Tuesday, April 20, 2010

A Pulpy, Corny Classic


A Stone for Danny Fisher by Harold Robbins


In 1986 when I lived in Chicago I took a short story writing course with Asa Baber through Northwestern's night school.  Baber was an author (Tranquility Base, Land of a Million Elephants) and wrote the "Men" column for Playboy for many years.  Around fifteen students, and every last mother one of them a miserable writer, including yours truly, to judge from my aggregate published output to date of nothing.  (We pretend writers all thank Jah for Blogger.)  One night one of the smarmy young pretend writers in the class was making a dismissive reference to Harold Robbins, comparing him unfavorably to -- I don't remember, some writerly ideal like Mailer or Updike or the like, accompanied by the nodding agreement of the class.   I had never read a Harold Robbins novel, but I spoke up, probably rather more sharply than I should have, to note that Harold Robbins actually finished writing books, wrote books that attracted the attention of real editors, and were read by millions of real readers, many of whom may not have had the elevated tastes of these kids (who probably hadn't read Updike or Mailer since college), but who were not being fooled into reading something they didn't enjoy.  That shut 'em up.

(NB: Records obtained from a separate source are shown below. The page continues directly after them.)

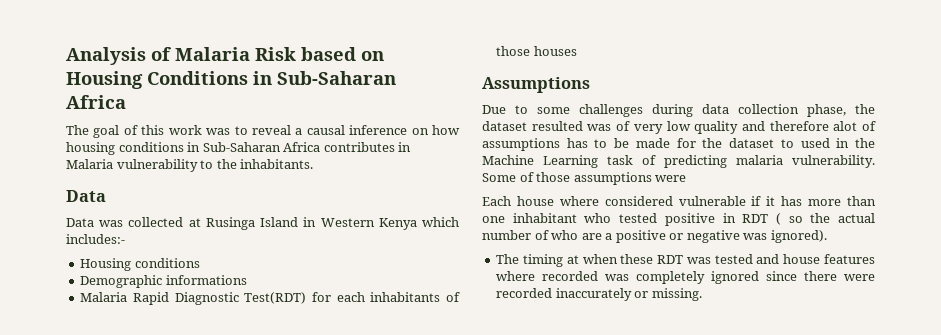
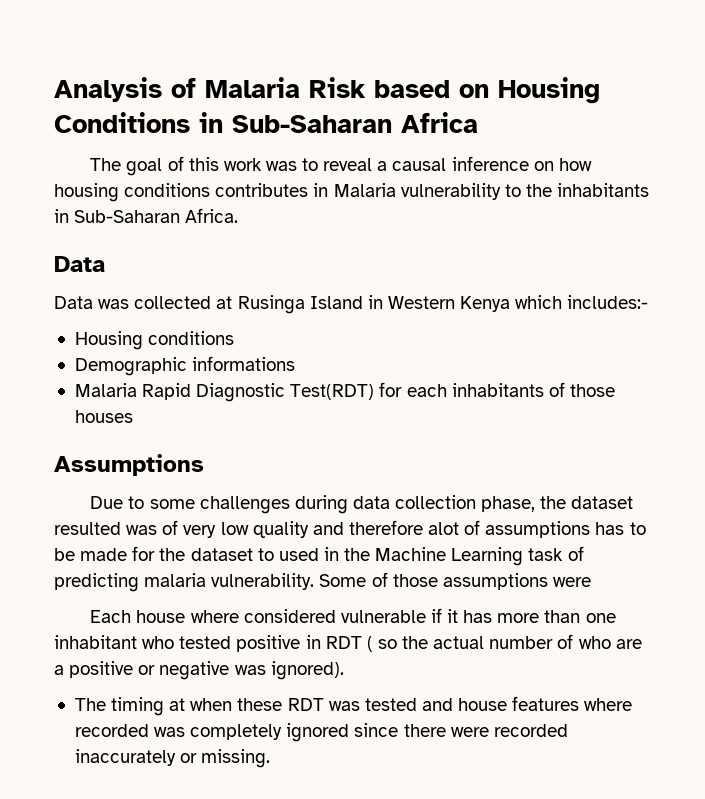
[187,142,321,152] in Sub-Saharan Africa -> (211, 190) none
[240,159,314,169] inhabitants. -> [557,183,650,197] [54,208,239,223] inhabitants in Sub-Saharan Africa.

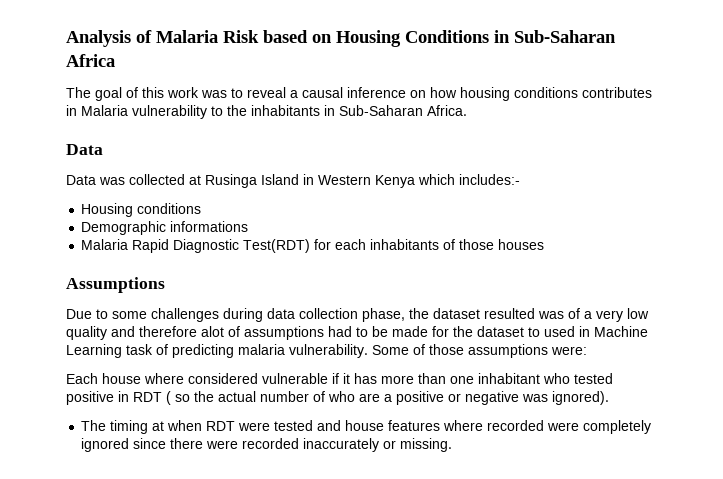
(179, 527) none -> [584,311,592,319] a
[595,522,625,535] has -> [328,326,352,337] had
[344,548,371,561] the -> (590, 331) none
[552,577,591,587] were -> [551,346,587,355] were:
[237,698,360,711] these RDT was -> [206,421,271,431] RDT were
[154,727,186,737] was -> [547,422,580,431] were

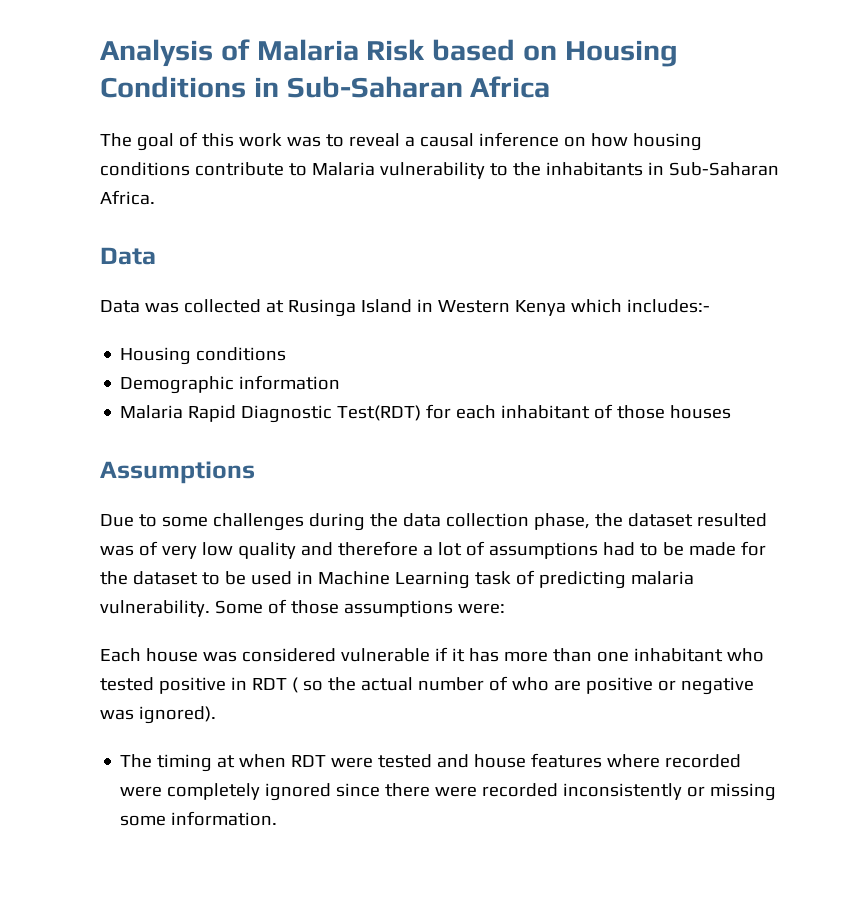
[582,87,652,98] [66,105,77,116] contributes in -> [194,162,307,176] contribute to
[170,221,249,232] informations -> [239,375,341,390] information
[370,239,440,250] inhabitants -> [501,405,591,419] inhabitant
(263, 315) none -> [369,513,398,527] the
[584,311,592,319] a -> (158, 548) none
[201,326,224,337] alot -> [422,542,462,556] a lot
(540, 332) none -> [224,571,246,585] be
[144,373,184,384] where -> [202,651,237,662] was
[384,394,392,402] a -> (581, 685) none
[303,438,453,452] inaccurately or missing. -> [563,783,777,801] [120,811,278,826] inconsistently or missing some information.

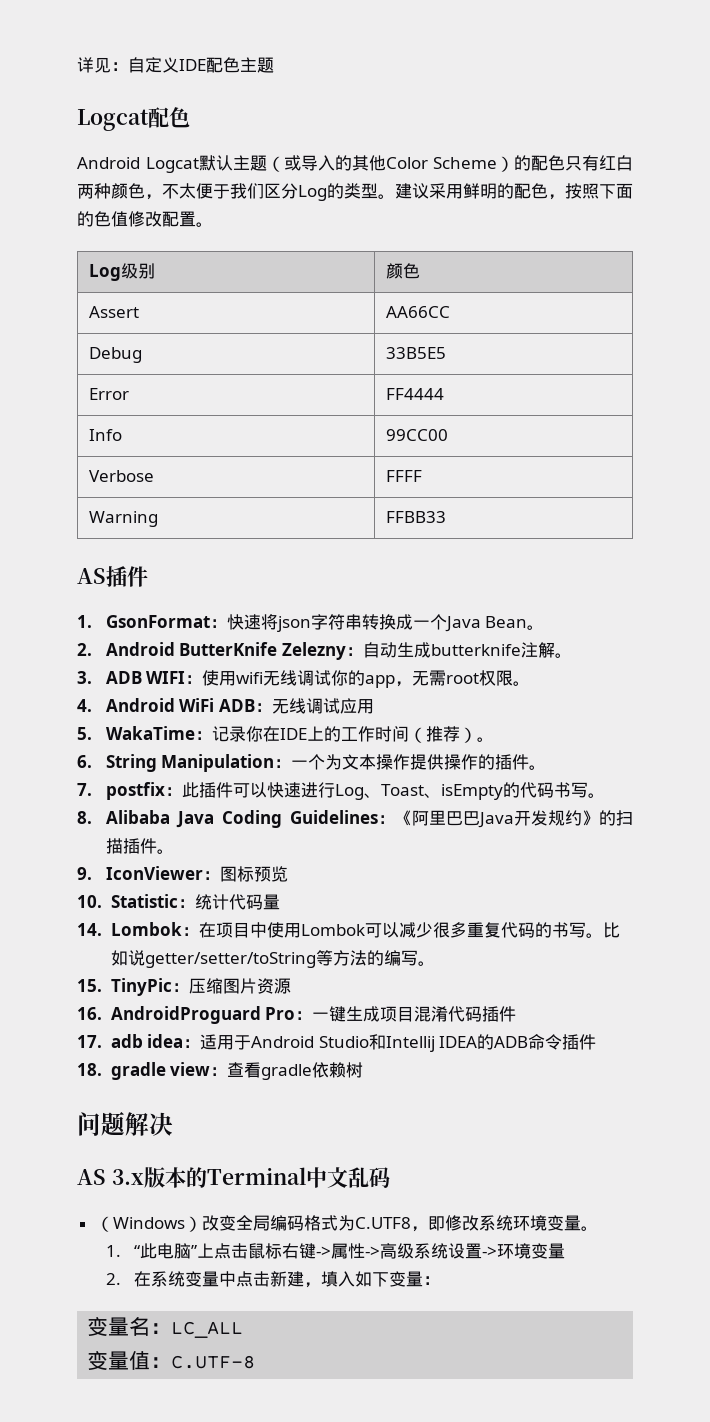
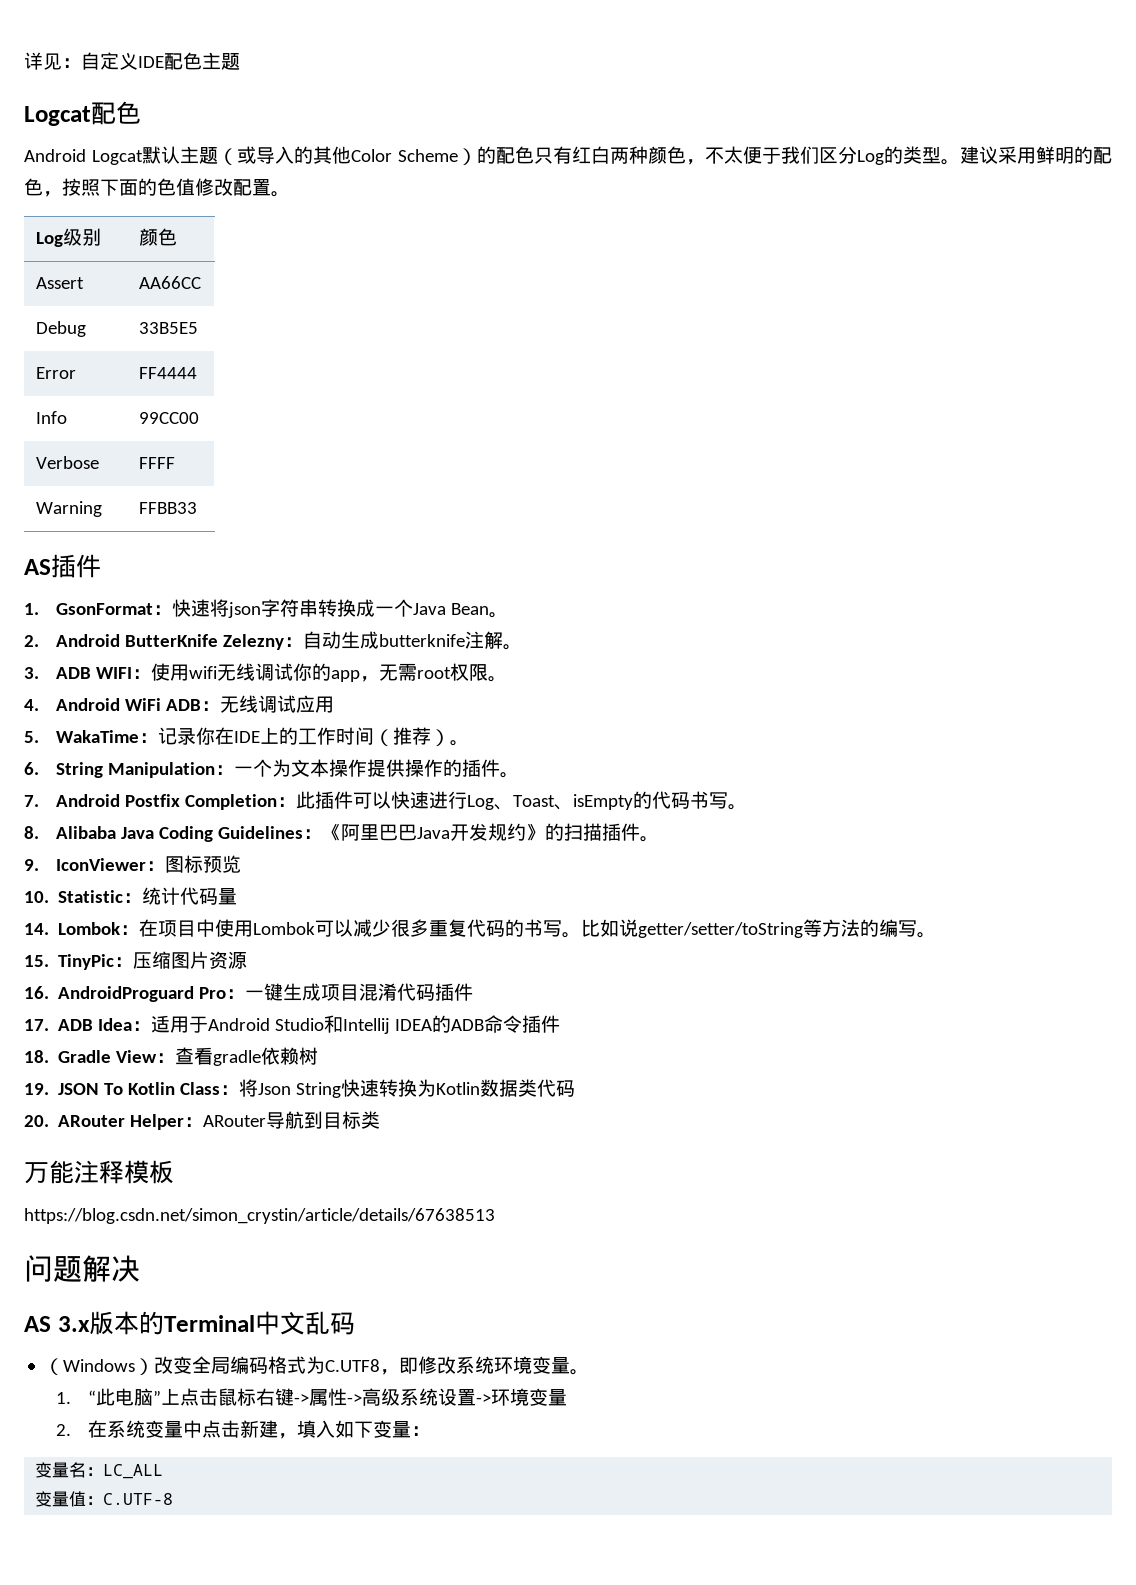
[105,782,165,800] postfix -> [55,794,277,810] Android Postfix Completion
[110,1034,184,1048] adb idea -> [58,1018,133,1031] ADB Idea
[110,1062,211,1080] gradle view -> [58,1050,158,1063] Gradle View
(364, 1070) none -> [24,1079,576,1098] [24,1111,381,1130] [24,1160,174,1184] [24,1208,495,1224] // 19. JSON To Kotlin Class：将Json String快速转换为Kotlin数据类代码 // 20. ARouter Helper：ARouter导航到目标类 // 万能注释模板 // https://blog.csdn.net/simon_crystin/article/details/67638513

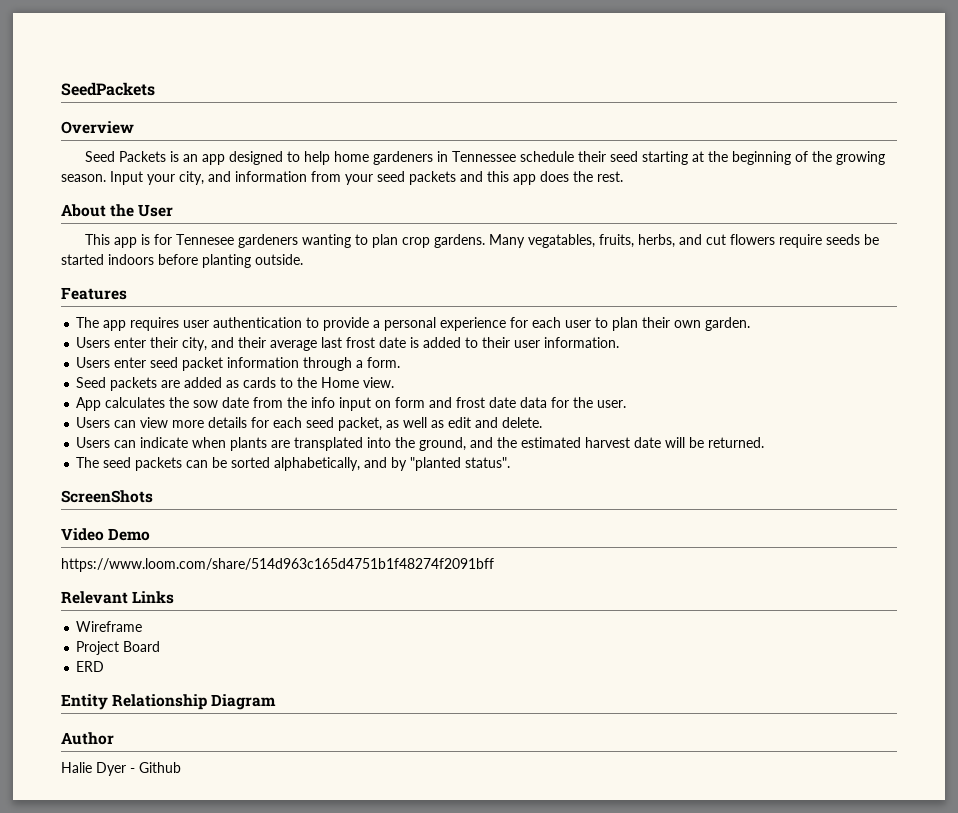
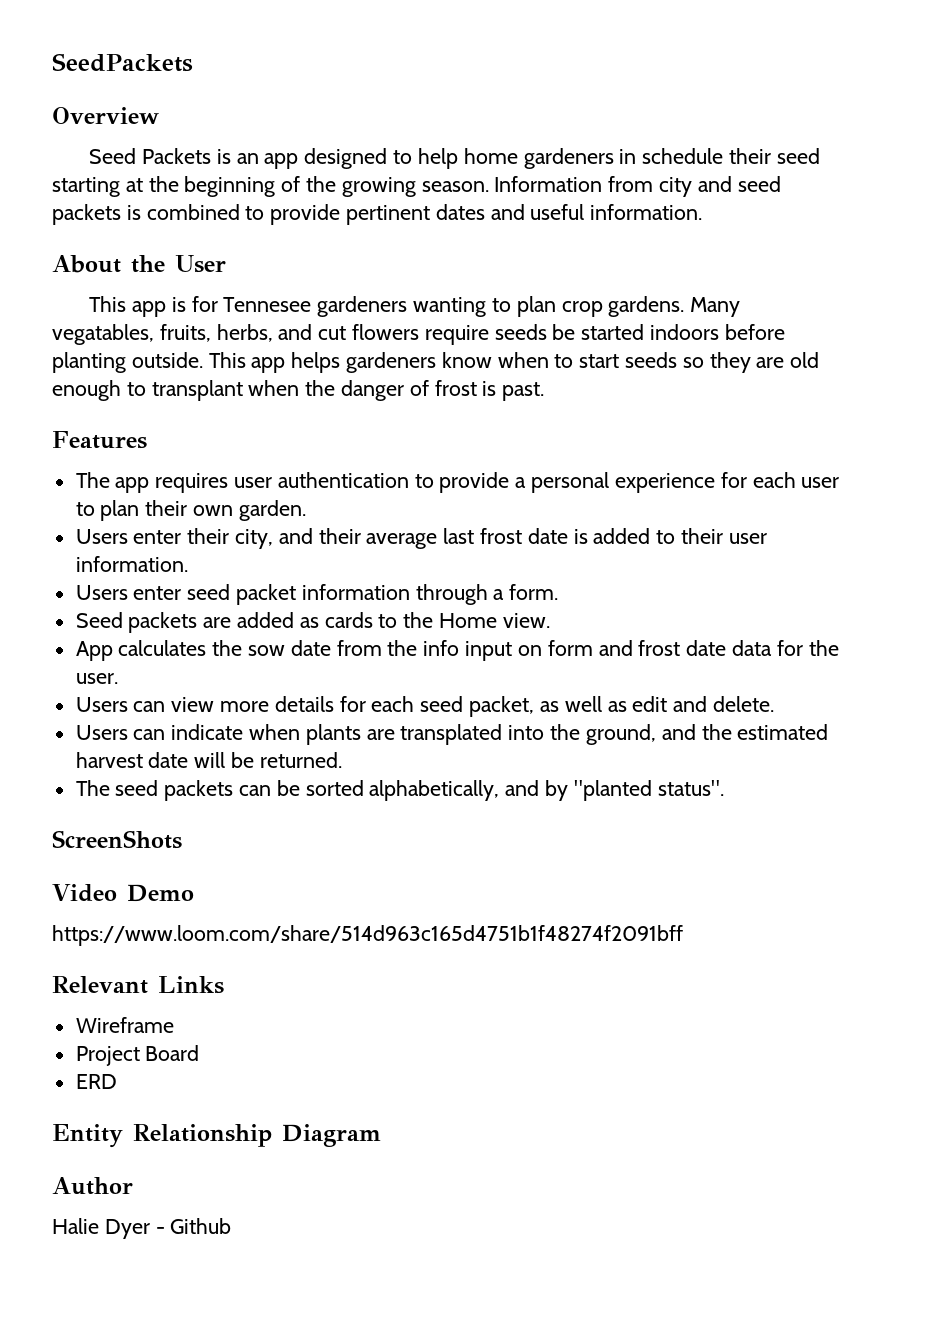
[451,151,516,162] Tennessee -> (637, 156) none
[110,171,623,185] Input your city, and information from your seed packets and this app does the rest. -> [494,176,781,197] [52,204,703,225] Information from city and seed packets is combined to provide pertinent dates and useful information.
(303, 259) none -> [208,352,820,373] [52,380,545,401] This app helps gardeners know when to start seeds so they are old enough to transplant when the danger of frost is past.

In the intervening two-and-a-half decades, I still hadn't read a Harold Robbins novel.  I don't know how I came across A Stone for Danny Fisher, but I think I read somewhere that as Robbins's first novel (published in 1951), it had about it some of the grit and drive that may have dissipated somewhat in his later potboilers (The Betsy, Heat of Passion, The Carpetbaggers).  I am very glad I picked it up.

The cover tells some of the story:  A hot mid-twentieth-century chick with one of those hot mid-twentieth-century hot-chick hairdos and really hot mid-twentieth-century hot-chick foundational undergarments, a fleabag room, and boxing.  What's not to like?

The book has all these things, but quite a bit more.  It is about a boy growing into manhood in Brooklyn during the Depression.  He suffers from economic deprivation, limited prospects, and the curse of anti-Semitism.   He overcomes them to a point, but the logic of the life he has chosen soon drives him to become a very different kind of person.  He struggles with the demands of his new life, which is in sharp contrast to the joy he takes in the woman he loves.  

If you're thinking about picking this up, let me be clear about a couple of things.  First, this is a story you've heard before.  As you read, you will find yourself predicting what happens next, and you will frequently be correct.  To adopt the boxing metaphor, Robbins telegraphs his punches.

Second, this is not sophisticated writing.  It is sometimes childishly simple.  Lots of adverbs.  (Most good writers profess to hate adverbs (I almost said "unanimously" hate adverbs.))  I'm flipping through the book right now, let's see  .  .  .  you'll find sentences like: "Slowly the beating of her heart quieted."  "Her hand reached up wonderingly and touched her hair."  "The dark rolled around me in gentle swirling clouds."

But -- and this must have been what I was sensing in 1986 -- there is something to hold your attention on every page.  Something that keeps you moving through the dialogue and exposition.   These simple and sometimes corny words tell the reader what is happening.   They don't tell you how smart the author is, they don't trick you with pointless plot devices, they just set forth the dramatic facts of the life of a young man the reader comes soon to care about.  It's a story.  Robbins doesn't apologize for it or dress it up.  He just flat tells it.

Folks, that's writing.


2 comments:

  1. PS. I wondered why this classic story had never been made into a movie, at least not one I could find on imdb.com. Turns out, it was the model for an Elvis movie: "King Creole."